Joseph Osmundson, clinical assistant professor of biology, was sounding the alarm on monkeypox before most people had heard of the infectious disease that began to spread among queer men and their sexual networks in New York late this spring. (He also called for its renaming for accuracy and to reduce stigma; the WHO is in the process of changing the name to mpox.) Osmundson knew that to fight mpox, we needed to apply lessons from HIV and COVID-19, including improving access to testing, vaccines, and treatment. He worked with New York City health officials on mobile vaccination programs that brought mpox vaccines to queer nightlife venues, which helped to vaccinate thousands in the LGBTQ+ community, ultimately stemming the spread of mpox

“This success belongs first to the queer community and the nightlife and event hosts we partnered with," Osmundson said. “We showed that sexually transmitted diseases can be dealt with openly, without stigma—and that caring for one another is sexy!”

illustration of globe

Climate change is a public health issue.

This year brought a devastating hurricane to Florida, widespread flooding to Pakistan, and extreme heat waves to Europe, disrupting food systems and taking lives. 

Climate change—which studies show increases the frequency and intensity of severe weather events—is not often recognized as a threat to public health, but NYU faculty are changing that.

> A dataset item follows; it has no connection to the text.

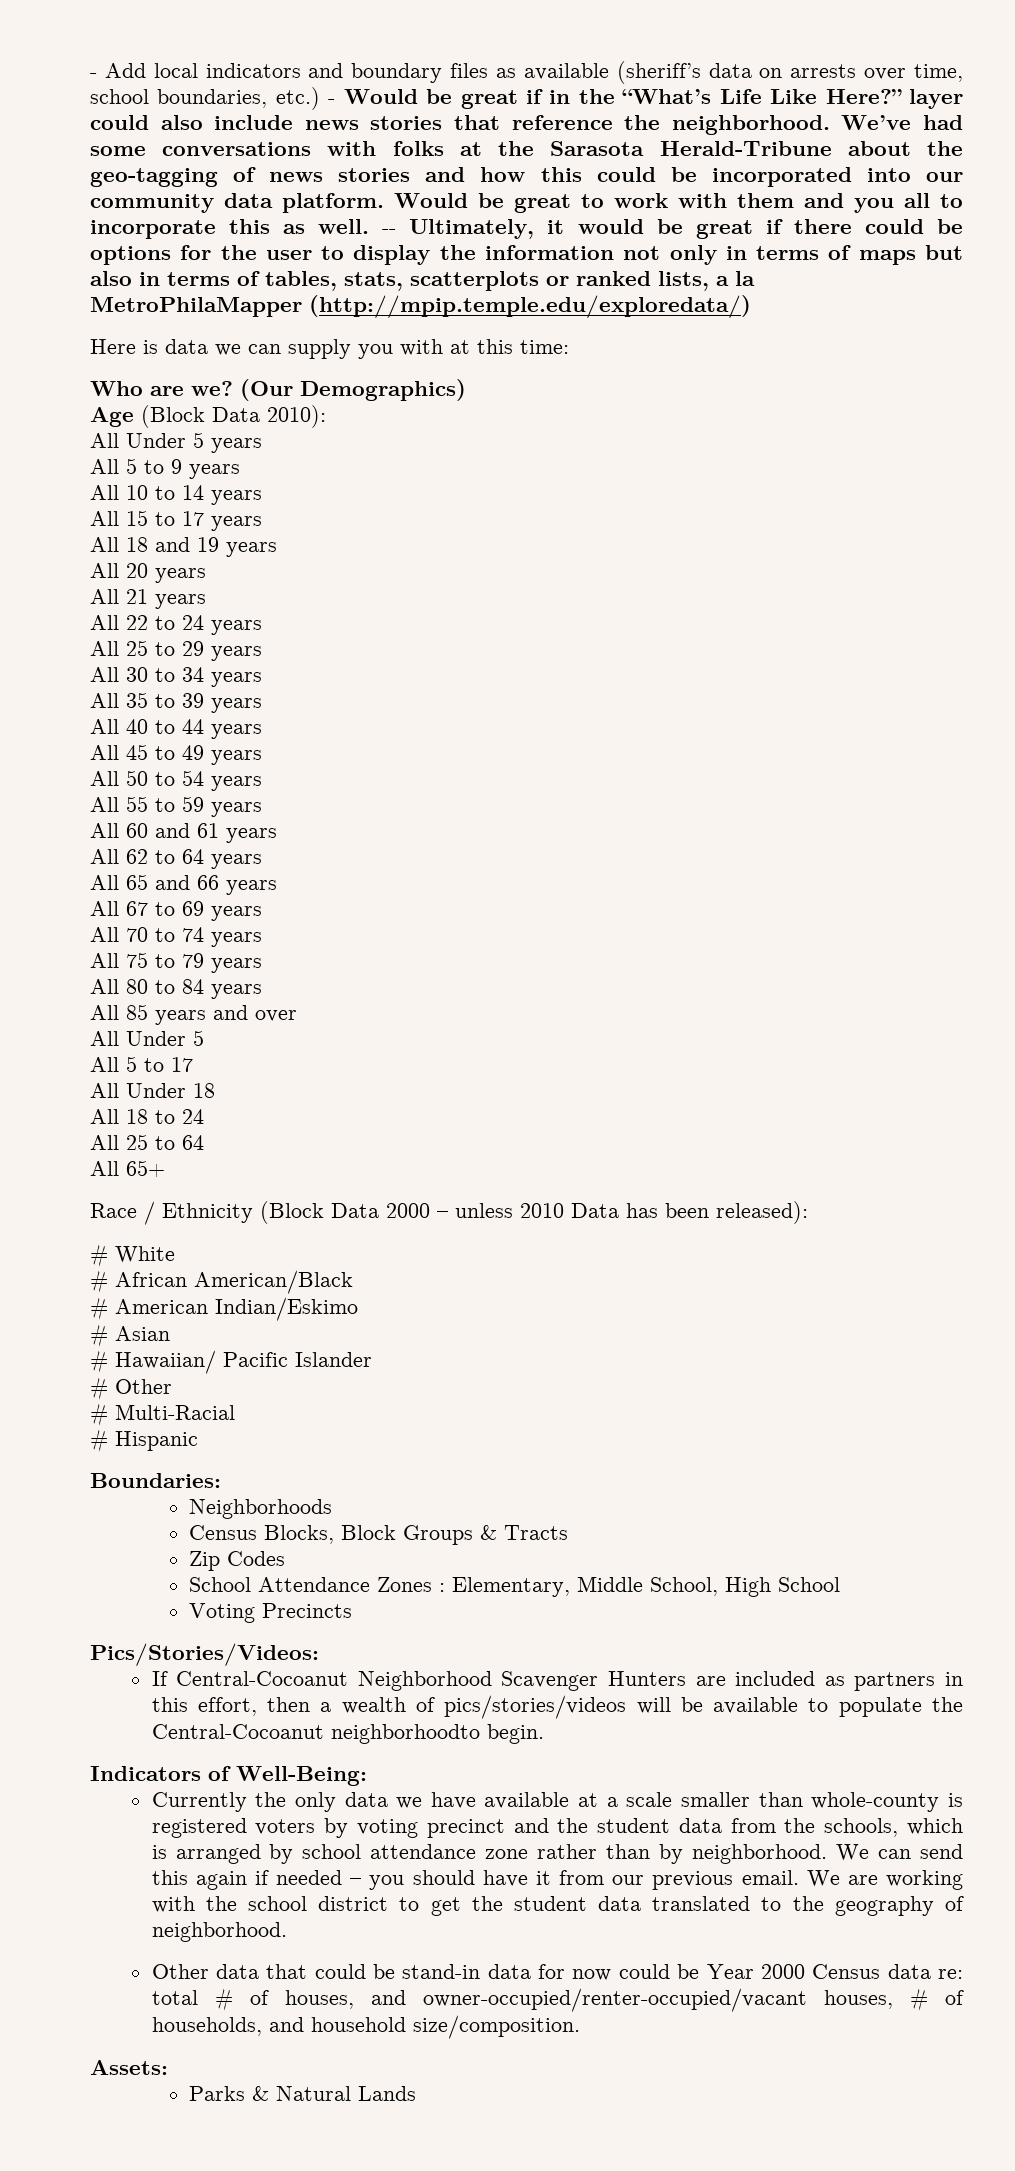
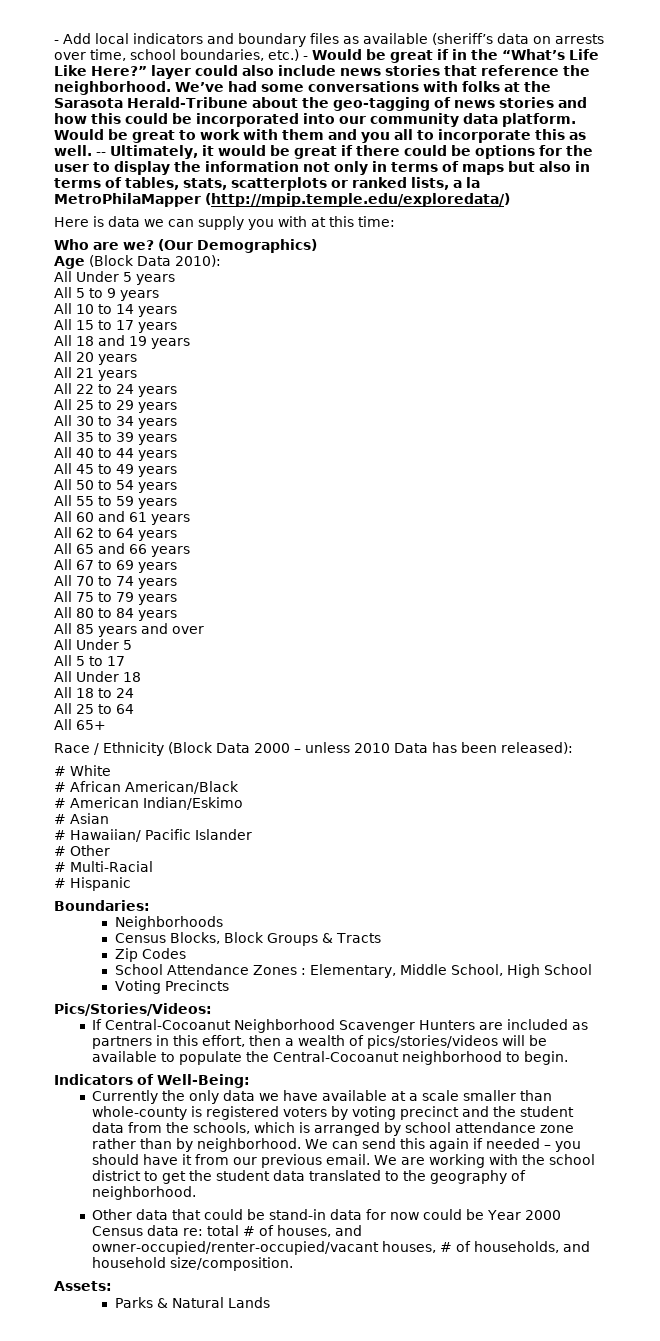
- If Central-Cocoanut Neighborhood Scavenger Hunters are included as partners in this effort, then a wealth of pics/stories/videos will be available to populate the Central-Cocoanut neighborhoodto begin.
+ If Central-Cocoanut Neighborhood Scavenger Hunters are included as partners in this effort, then a wealth of pics/stories/videos will be available to populate the Central-Cocoanut neighborhood to begin.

Researchers at GPH’s new Center for Public Health Disaster Science published a new analysis and report on the 10-year anniversary of Hurricane Sandy to document the region's recovery and the storm’s long-term effect on residents’ health and wellbeing. NYU Meyers is incorporating climate change into the curriculum to address this underlying driver of health issues like asthma and heat exhaustion, and launched a brand-new course focused on environmental health this fall.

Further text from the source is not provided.